--- DATA SECTION ---

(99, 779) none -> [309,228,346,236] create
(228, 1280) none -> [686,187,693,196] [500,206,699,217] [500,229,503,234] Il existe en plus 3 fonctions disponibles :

---
--- DATA SECTION ---

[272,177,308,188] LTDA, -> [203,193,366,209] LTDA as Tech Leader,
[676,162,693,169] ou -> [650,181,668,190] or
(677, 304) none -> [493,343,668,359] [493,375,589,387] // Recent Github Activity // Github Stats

---

* TASK GOAL: Filter the records above for the string "none" and copy each matching line.

* FINISHED TASK:
(99, 779) none -> [309,228,346,236] create
(228, 1280) none -> [686,187,693,196] [500,206,699,217] [500,229,503,234] Il existe en plus 3 fonctions disponibles :
(677, 304) none -> [493,343,668,359] [493,375,589,387] // Recent Github Activity // Github Stats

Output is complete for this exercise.